Start of Input material

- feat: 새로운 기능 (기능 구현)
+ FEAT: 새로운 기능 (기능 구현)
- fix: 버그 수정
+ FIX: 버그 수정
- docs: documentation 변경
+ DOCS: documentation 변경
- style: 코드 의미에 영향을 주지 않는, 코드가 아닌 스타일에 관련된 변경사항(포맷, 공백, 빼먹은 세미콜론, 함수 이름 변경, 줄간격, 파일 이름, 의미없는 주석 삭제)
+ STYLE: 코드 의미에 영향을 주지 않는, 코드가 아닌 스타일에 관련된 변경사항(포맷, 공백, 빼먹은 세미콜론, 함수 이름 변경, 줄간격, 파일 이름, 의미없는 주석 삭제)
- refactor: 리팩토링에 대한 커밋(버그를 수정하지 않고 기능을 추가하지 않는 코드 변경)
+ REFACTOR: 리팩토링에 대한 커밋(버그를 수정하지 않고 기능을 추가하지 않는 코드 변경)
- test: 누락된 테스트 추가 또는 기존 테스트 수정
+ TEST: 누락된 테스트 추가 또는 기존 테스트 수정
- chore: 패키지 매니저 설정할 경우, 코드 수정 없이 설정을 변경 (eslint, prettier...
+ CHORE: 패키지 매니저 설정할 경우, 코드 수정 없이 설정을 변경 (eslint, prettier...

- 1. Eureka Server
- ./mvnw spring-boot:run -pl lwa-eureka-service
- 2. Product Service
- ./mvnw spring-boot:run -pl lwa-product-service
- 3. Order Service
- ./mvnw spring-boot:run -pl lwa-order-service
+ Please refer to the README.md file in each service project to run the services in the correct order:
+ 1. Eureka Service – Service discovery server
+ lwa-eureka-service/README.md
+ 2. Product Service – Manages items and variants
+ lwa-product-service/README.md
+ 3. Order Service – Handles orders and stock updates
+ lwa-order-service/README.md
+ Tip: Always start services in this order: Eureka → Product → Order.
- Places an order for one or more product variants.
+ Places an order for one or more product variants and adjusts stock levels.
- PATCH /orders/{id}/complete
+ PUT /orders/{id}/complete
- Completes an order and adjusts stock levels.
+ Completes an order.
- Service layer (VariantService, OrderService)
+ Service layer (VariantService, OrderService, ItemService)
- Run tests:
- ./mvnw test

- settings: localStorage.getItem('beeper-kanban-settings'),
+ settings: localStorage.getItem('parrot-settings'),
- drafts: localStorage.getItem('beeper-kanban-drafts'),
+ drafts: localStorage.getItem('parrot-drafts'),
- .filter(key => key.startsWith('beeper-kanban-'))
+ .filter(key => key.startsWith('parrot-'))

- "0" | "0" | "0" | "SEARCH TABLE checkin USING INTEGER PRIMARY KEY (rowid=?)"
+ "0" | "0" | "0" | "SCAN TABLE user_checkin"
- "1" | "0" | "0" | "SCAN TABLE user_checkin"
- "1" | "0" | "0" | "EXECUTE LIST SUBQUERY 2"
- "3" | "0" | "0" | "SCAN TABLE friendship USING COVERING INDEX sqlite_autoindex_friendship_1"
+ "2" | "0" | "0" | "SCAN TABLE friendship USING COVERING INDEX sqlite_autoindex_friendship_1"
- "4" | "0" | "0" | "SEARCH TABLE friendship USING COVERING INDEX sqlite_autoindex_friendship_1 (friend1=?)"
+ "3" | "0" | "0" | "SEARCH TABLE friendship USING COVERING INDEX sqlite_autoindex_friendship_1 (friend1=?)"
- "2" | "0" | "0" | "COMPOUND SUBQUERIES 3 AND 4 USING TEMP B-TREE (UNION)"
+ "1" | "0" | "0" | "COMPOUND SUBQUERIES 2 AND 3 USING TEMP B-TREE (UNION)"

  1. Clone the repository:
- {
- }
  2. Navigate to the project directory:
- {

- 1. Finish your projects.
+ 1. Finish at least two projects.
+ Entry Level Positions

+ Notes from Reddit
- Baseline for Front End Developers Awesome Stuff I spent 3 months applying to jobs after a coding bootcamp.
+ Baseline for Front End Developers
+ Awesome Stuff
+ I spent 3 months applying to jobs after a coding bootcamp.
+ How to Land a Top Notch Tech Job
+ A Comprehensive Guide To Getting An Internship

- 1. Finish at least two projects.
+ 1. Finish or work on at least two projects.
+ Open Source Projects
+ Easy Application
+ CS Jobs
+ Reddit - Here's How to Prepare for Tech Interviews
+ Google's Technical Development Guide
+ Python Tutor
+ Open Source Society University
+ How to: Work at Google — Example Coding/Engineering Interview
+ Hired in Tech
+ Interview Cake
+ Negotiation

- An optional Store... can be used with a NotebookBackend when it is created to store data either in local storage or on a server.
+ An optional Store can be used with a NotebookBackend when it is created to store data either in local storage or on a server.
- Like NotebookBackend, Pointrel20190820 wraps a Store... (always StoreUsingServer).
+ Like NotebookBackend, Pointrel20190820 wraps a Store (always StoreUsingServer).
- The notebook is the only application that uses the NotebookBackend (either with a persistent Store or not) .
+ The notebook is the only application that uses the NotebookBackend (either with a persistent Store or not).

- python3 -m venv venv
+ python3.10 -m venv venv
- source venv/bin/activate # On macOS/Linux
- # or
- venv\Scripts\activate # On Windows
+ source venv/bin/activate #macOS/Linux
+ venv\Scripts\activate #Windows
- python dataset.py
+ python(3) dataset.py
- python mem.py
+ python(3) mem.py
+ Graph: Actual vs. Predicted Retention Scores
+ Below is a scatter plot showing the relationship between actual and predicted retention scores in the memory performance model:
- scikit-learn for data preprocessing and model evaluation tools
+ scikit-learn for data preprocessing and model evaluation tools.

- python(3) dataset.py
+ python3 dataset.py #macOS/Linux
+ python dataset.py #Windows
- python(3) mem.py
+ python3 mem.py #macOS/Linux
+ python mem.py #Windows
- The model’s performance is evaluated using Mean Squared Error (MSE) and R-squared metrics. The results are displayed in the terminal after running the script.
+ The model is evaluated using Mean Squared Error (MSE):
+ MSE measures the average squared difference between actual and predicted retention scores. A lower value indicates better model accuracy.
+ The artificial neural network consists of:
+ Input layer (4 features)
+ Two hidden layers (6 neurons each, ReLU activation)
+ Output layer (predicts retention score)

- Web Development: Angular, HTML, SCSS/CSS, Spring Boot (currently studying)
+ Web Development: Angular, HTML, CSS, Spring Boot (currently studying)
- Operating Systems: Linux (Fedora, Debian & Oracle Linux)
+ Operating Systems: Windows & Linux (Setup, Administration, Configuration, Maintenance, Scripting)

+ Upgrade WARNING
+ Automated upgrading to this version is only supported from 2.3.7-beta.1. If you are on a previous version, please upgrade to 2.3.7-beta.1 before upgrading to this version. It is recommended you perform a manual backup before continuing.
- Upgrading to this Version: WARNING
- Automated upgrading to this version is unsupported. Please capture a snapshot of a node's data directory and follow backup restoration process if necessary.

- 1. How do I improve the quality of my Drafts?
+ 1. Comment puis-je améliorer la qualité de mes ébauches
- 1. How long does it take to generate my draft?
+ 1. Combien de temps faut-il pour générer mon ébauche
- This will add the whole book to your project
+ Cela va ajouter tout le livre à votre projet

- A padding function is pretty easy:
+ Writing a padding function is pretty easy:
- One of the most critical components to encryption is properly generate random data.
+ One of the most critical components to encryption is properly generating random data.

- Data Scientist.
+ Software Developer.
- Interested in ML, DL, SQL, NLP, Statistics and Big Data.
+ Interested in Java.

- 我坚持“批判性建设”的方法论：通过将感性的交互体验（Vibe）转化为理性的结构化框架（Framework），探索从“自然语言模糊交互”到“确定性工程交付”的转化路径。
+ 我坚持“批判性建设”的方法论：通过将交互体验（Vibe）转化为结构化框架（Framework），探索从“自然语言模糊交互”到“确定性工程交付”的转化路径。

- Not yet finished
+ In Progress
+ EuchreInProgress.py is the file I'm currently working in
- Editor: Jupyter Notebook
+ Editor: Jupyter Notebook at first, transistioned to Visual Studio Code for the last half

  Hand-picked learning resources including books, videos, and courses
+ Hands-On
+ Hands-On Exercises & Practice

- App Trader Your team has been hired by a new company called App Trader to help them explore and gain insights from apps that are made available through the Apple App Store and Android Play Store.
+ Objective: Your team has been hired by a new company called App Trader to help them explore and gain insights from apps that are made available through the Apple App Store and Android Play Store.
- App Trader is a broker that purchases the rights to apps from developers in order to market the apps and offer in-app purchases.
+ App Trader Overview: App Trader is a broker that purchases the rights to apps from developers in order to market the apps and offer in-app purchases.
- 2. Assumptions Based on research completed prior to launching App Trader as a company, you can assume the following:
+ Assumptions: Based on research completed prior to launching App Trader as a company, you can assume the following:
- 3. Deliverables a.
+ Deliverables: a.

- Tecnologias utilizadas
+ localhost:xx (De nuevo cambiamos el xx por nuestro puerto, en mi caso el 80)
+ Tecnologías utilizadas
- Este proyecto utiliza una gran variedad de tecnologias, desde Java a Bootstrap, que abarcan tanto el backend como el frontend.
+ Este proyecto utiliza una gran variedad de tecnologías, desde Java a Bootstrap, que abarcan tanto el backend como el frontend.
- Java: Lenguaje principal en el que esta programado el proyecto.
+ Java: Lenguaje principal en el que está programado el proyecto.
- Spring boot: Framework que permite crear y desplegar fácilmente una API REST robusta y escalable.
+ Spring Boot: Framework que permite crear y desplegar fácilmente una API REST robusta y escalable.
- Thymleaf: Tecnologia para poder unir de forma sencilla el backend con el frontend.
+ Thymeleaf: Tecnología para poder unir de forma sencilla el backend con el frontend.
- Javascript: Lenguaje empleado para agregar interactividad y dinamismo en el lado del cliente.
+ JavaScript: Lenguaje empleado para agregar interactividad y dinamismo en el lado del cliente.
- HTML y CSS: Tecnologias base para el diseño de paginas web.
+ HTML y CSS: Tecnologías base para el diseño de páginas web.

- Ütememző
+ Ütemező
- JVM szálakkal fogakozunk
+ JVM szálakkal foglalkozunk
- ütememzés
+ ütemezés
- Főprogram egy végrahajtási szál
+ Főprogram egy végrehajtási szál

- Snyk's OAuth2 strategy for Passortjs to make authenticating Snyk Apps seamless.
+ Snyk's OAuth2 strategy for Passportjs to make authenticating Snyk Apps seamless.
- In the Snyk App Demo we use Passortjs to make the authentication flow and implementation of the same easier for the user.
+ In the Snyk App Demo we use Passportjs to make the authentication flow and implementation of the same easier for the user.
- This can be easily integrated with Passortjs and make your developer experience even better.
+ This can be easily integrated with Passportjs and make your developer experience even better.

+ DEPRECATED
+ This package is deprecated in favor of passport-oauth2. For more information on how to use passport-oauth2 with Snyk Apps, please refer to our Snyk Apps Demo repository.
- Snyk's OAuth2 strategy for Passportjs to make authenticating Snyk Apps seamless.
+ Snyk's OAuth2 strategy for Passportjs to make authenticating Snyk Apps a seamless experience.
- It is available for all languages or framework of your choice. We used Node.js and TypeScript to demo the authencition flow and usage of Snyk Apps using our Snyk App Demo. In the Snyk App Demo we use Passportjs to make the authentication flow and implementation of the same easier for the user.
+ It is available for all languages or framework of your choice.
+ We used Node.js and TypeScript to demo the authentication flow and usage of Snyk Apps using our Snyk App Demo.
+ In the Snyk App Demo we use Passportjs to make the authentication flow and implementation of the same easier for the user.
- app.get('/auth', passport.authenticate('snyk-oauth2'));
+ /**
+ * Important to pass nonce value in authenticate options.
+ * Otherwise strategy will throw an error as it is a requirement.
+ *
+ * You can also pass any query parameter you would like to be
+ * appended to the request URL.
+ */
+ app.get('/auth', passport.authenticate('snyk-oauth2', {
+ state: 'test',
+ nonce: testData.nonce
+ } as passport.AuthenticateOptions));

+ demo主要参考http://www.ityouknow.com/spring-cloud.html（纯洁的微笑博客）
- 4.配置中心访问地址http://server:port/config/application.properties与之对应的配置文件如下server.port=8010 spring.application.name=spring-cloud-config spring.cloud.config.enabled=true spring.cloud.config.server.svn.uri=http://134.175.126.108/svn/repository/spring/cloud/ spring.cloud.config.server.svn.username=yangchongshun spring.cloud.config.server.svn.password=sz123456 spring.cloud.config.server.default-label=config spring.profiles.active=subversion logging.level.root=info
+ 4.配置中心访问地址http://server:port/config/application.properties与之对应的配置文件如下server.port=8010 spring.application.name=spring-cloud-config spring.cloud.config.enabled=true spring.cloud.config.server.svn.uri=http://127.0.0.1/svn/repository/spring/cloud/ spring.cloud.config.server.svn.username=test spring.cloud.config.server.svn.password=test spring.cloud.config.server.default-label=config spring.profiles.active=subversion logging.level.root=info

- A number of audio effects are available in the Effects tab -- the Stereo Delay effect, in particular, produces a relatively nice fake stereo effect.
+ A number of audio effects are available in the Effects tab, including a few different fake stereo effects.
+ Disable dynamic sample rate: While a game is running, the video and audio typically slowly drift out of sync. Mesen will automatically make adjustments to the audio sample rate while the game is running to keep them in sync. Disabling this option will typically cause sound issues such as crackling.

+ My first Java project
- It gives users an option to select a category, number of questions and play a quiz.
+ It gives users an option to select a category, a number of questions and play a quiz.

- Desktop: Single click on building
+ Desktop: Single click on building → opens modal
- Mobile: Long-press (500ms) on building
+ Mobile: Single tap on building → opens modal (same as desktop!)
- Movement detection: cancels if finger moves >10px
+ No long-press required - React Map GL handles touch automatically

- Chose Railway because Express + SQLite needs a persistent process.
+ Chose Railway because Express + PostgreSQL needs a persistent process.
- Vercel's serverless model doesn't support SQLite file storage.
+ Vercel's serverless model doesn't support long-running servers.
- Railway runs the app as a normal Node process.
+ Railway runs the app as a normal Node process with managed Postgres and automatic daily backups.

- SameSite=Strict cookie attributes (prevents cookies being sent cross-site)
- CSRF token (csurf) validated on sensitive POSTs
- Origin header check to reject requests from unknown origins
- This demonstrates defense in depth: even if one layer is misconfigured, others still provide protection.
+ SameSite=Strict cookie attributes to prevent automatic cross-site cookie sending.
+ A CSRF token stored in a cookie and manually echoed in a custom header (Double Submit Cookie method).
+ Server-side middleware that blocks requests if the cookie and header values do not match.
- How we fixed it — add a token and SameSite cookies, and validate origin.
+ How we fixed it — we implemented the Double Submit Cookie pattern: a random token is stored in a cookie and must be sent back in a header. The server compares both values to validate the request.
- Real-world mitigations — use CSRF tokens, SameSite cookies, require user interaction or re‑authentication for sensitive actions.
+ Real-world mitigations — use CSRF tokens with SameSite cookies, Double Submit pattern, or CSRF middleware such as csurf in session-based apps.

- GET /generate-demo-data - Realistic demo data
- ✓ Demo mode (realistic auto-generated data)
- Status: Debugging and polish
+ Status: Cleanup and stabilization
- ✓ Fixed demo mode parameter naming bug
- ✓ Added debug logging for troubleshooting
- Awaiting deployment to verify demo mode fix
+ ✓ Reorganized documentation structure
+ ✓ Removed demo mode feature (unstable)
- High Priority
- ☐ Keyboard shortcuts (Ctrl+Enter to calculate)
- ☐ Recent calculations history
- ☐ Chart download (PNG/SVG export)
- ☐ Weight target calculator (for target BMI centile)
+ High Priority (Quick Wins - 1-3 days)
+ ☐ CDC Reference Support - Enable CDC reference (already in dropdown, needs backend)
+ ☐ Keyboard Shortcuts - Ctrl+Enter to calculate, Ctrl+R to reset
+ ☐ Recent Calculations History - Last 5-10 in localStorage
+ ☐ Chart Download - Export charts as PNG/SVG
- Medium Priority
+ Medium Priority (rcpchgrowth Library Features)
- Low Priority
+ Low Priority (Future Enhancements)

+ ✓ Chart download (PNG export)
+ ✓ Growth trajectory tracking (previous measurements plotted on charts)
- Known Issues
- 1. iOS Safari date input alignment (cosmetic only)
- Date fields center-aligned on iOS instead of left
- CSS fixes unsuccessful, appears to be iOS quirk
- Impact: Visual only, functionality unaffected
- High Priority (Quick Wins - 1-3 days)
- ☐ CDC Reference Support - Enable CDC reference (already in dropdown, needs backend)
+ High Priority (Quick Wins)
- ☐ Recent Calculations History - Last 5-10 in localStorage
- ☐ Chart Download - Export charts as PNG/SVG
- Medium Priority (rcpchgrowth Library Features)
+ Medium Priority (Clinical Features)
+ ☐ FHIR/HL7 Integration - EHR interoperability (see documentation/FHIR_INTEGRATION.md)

End of Input material

# [Task]
Wherever a line of the listing above contains the string "serverless", copy that line.

# [Answer]
- Vercel's serverless model doesn't support SQLite file storage.
+ Vercel's serverless model doesn't support long-running servers.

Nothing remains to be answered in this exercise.